Mi ritrovo sola, la sera, nella casa dei miei nonni con una cupa atmosfera da smaltire con un’azzeccata scelta cinematografica. Changeling, Slevin…robetta leggera insomma. Avrei dovuto ascoltare mio nonno nel momento in cui mi propose Prometheus. Abbiamo optato per City of Angels; quell’uomo sapeva a cosa stavo andando incontro e non mi ha fermato. Per chi di voi non conoscesse la trama o non l’avesse mai sentito accennerò -e non fateci l’abitudine- al riassunto (lo spoiler arriverà più avanti quindi se siete suscettibili io, fossi in voi, eviterei di proseguire nella lettura).

Da una parte abbiamo un sensuale, dolce, intrigante e misterioso Nicolas Cage nel ruolo di Seth. Seth è un angelo, è buono e curioso, è di una sconvolgente bellezza ed il suo lavoro consiste nell’assistere coloro per i quali, sfortunatamente, è giunta l’ora. Ed è nel momento in cui accompagna verso la morte un anziano paziente della dottoressa Rice che conosce qualcosa di insolito: il desiderio, e, col tempo, l’amore. Decide di palesarsi agli occhi della dottoressa e di cominciare a conoscerla e frequentarla, ma come rivelarle la sua vera natura? Come farle capire che esisteva davvero quel mondo al quale sempre meno persone credono? Nasce in Seth un desiderio instancabile di poterla toccare, di poter avere il dono del tatto e sentirla, sentire le onde, il gusto, gli odori.

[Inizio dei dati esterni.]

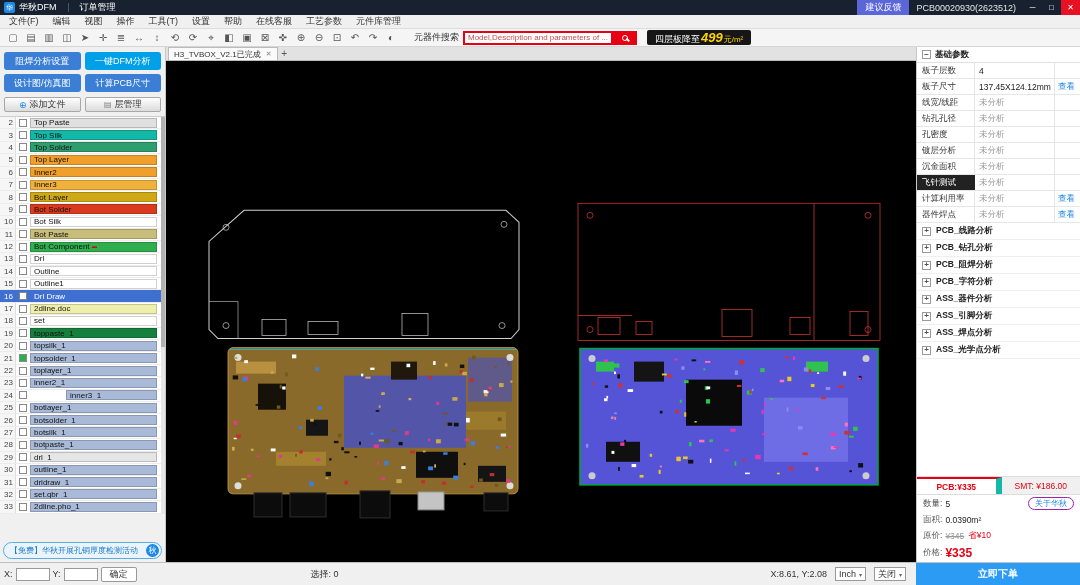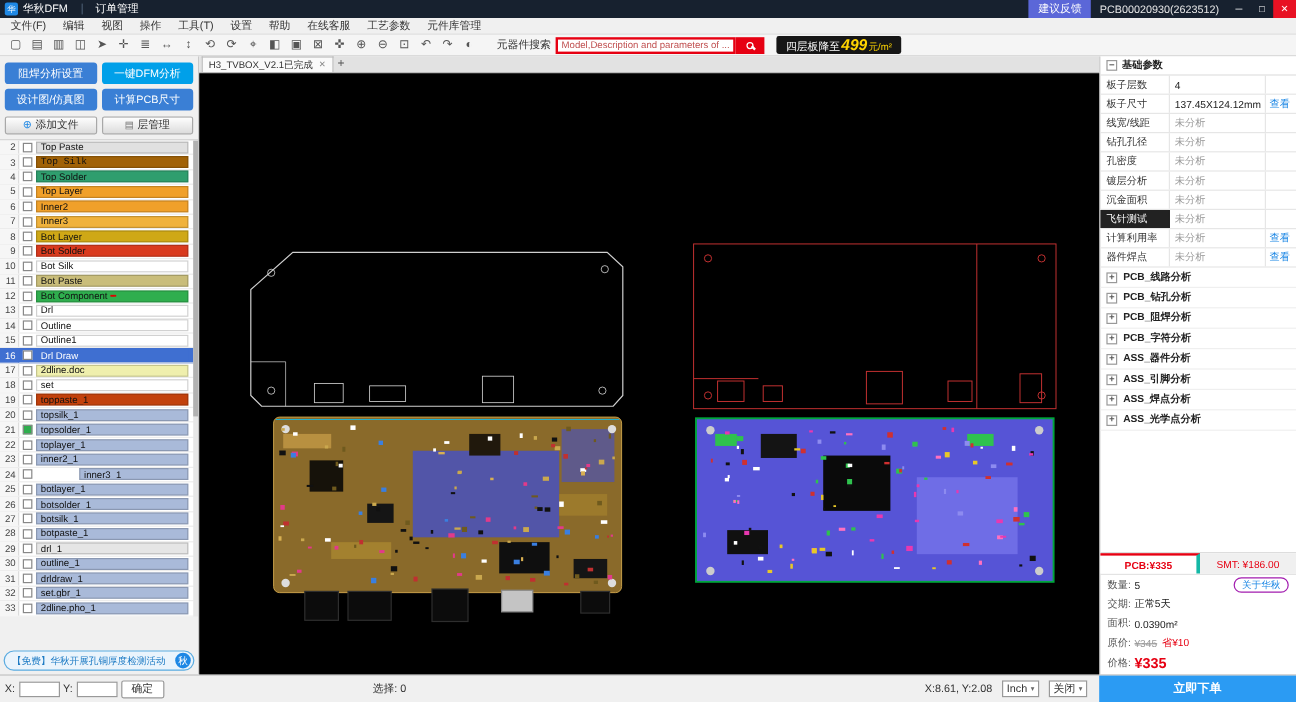--- a/index.html
+++ b/index.html
@@ -213,7 +213,7 @@
           <div class="layer-row">
     <span class="layer-num">3</span>
     <span class="layer-check"></span>
-    <span class="layer-bar" style="background: #a16207; font-family: Liberation Mono, monospace;">
+    <span class="layer-bar" style="background: #14b8a6;">
               <span class="layer-name">Top Silk</span>
               <span class="layer-dots"></span>
             </span>

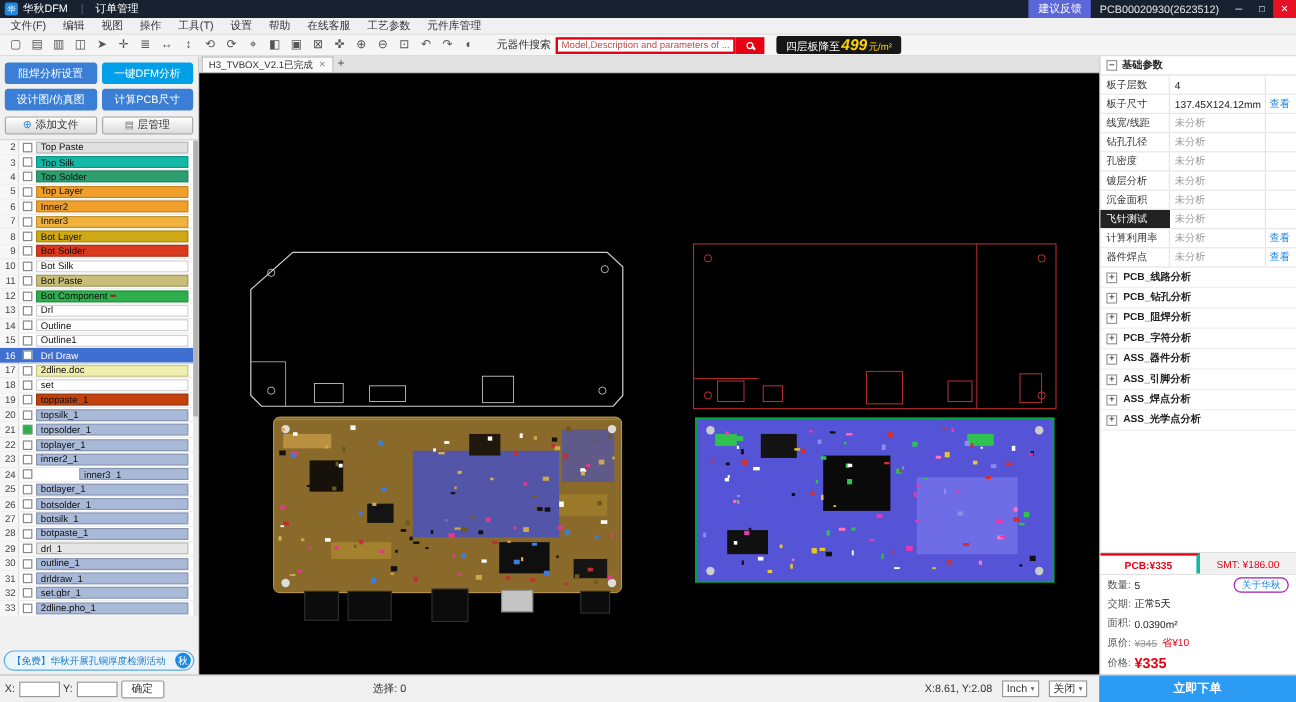--- a/index.html
+++ b/index.html
@@ -341,7 +341,7 @@
           <div class="layer-row">
     <span class="layer-num">19</span>
     <span class="layer-check"></span>
-    <span class="layer-bar" style="background: #c2410c;">
+    <span class="layer-bar" style="background: #15803d;">
               <span class="layer-name">toppaste_1</span>
               <span class="layer-dots"></span>
             </span>

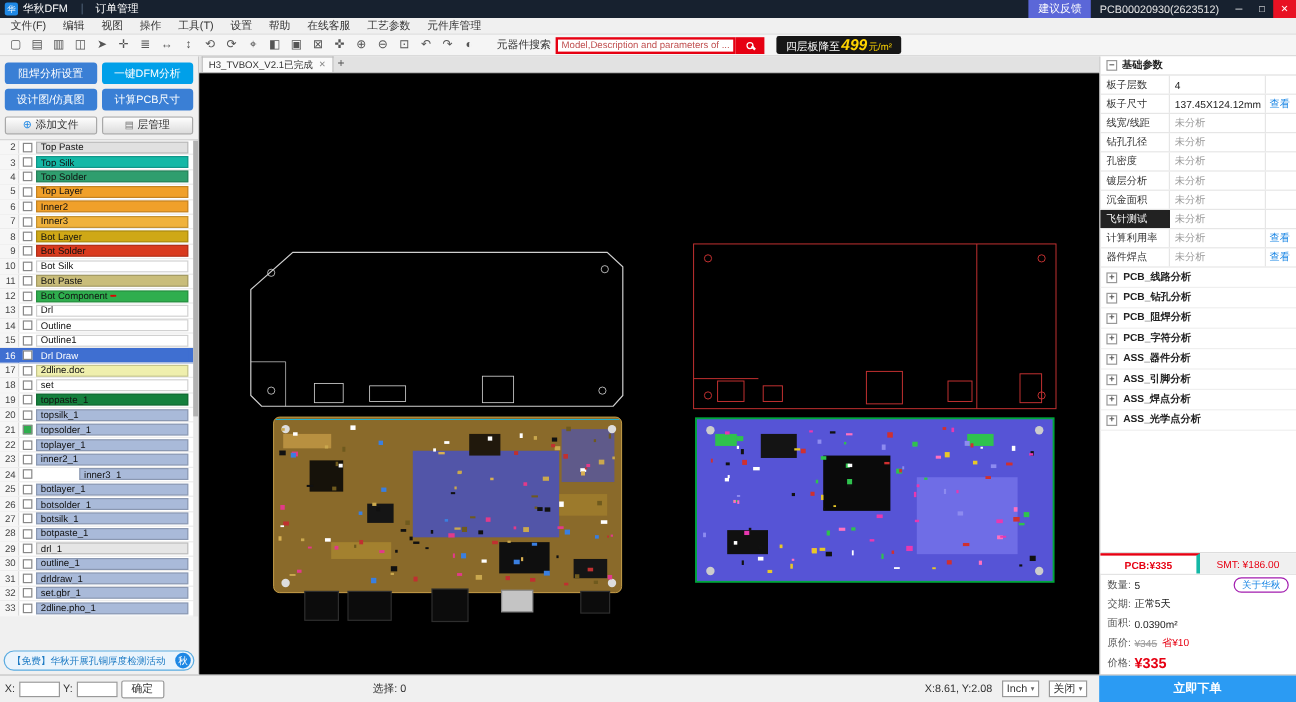--- a/index.html
+++ b/index.html
@@ -89,7 +89,7 @@
 .rp-order{margin-top:auto;border-top:1px solid #ddd}
 .order-tabs{display:flex;height:18px;border-bottom:1px solid #ddd}
 .order-tab{flex:1;display:flex;align-items:center;justify-content:center;color:#e60012;cursor:pointer}
-.order-tab.active{background:#fff;font-weight:bold;border-right:3px solid #14b8a6;border-top:2px solid #e60012}
+.order-tab.active{background:#fff;font-weight:bold;border-right:6px solid #14b8a6;border-top:2px solid #e60012}
 .order-tab.inactive{background:#f0f0f0}
 .order-row{display:flex;align-items:center;padding:2px 6px;color:#555}
 .ov{color:#222;margin-left:3px}

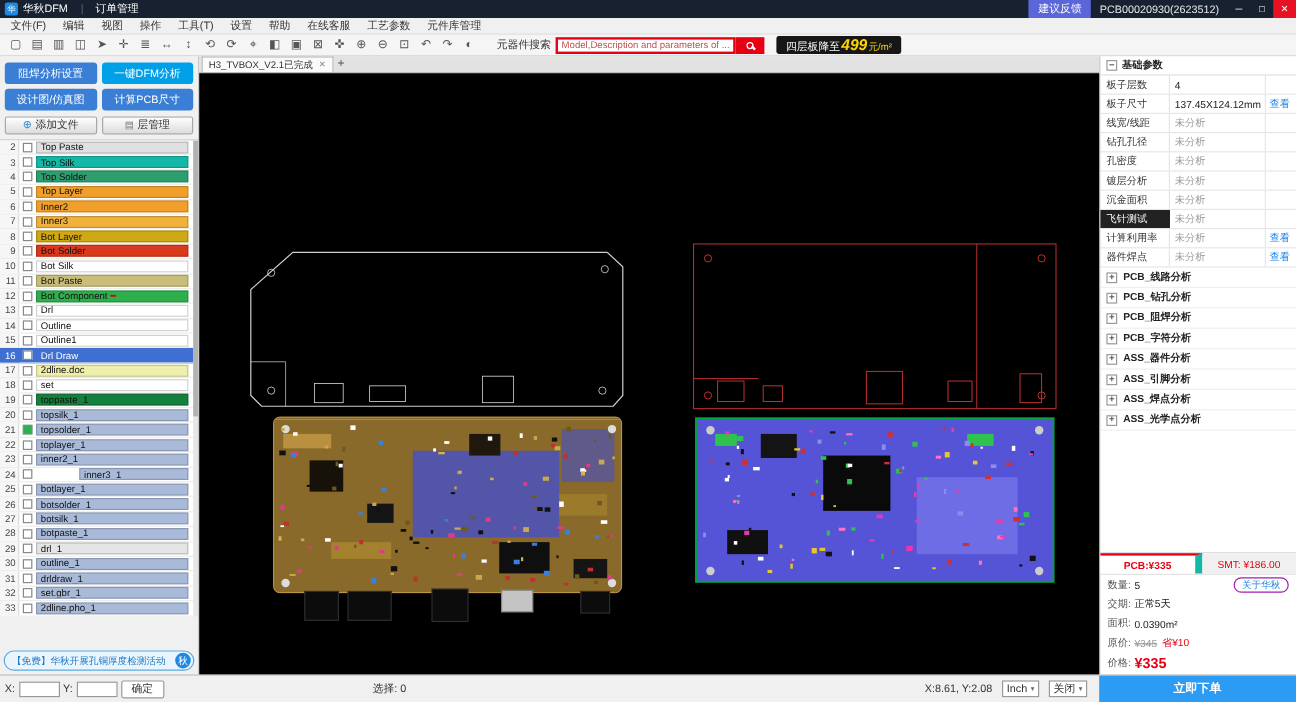--- a/index.html
+++ b/index.html
@@ -856,10 +856,6 @@
           <span class="about-btn">关于华秋</span>
         </div>
         <div class="order-row">
-          <span>交期:</span>
-          <span class="ov">正常5天</span>
-        </div>
-        <div class="order-row">
           <span>面积:</span>
           <span class="ov">0.0390m²</span>
         </div>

Non mi dilungherò oltre….e sarò anche fredda e dissacrante in questa riga che seguirà. Alla fine, dopo una più che soddisfacente scopata in una baita sperduta e scaldati dal calore del camino e dal calore della passiòne, e dopo aver confutato la profondità dell’amore che li legava, lei muore. Muore. È talmente felice che si concede la storditaggine di andare in bici senza mani e farsi baciare dal vento, e mentre è intenta a lasciare che l’infinito le scorra dentro, va addosso ad un camion. Ed è la fine che si merita perché, dannazione, come diamine si fa a essere così cretini da mandare tutto all’aria mentre si fa un giro in bici?? Come?? Non poteva aspettare cinque minuti, cinque minuti dico io?? Tornava a casa e si faceva penetrare da un angelo piuttosto che dall’infinito! Non era forse una prospettiva migliore??? L’ho odiata. L’ho odiata immensamente, incommensurabilmente.

Avrei superato lo shock se anche il finale di Maze Runner non fosse stato così pidocchioso!! Ma non mi sento di criticare questi due bellissimi film che, nonostante l’epilogo, hanno donato emozioni incredibili. In The Maze Runner sono rimasta piacevolmente stupita dalla bravura degli attori principali. Quali Dylan O’Brien e Thomas Sangster (ricordate quel tenerissimo bambino di Love Actually? Beh, è lui). Sono stati speciali, un’interpretazione molto particolare da parte del protagonista che non ha avuto la solita parte del figo che conquista la protagonista ma del ragazzo impacciato e curioso. E ve lo giuro che ho fatto questa analisi attraverso la ragione e non con l’utero. E per me è un enorme traguardo.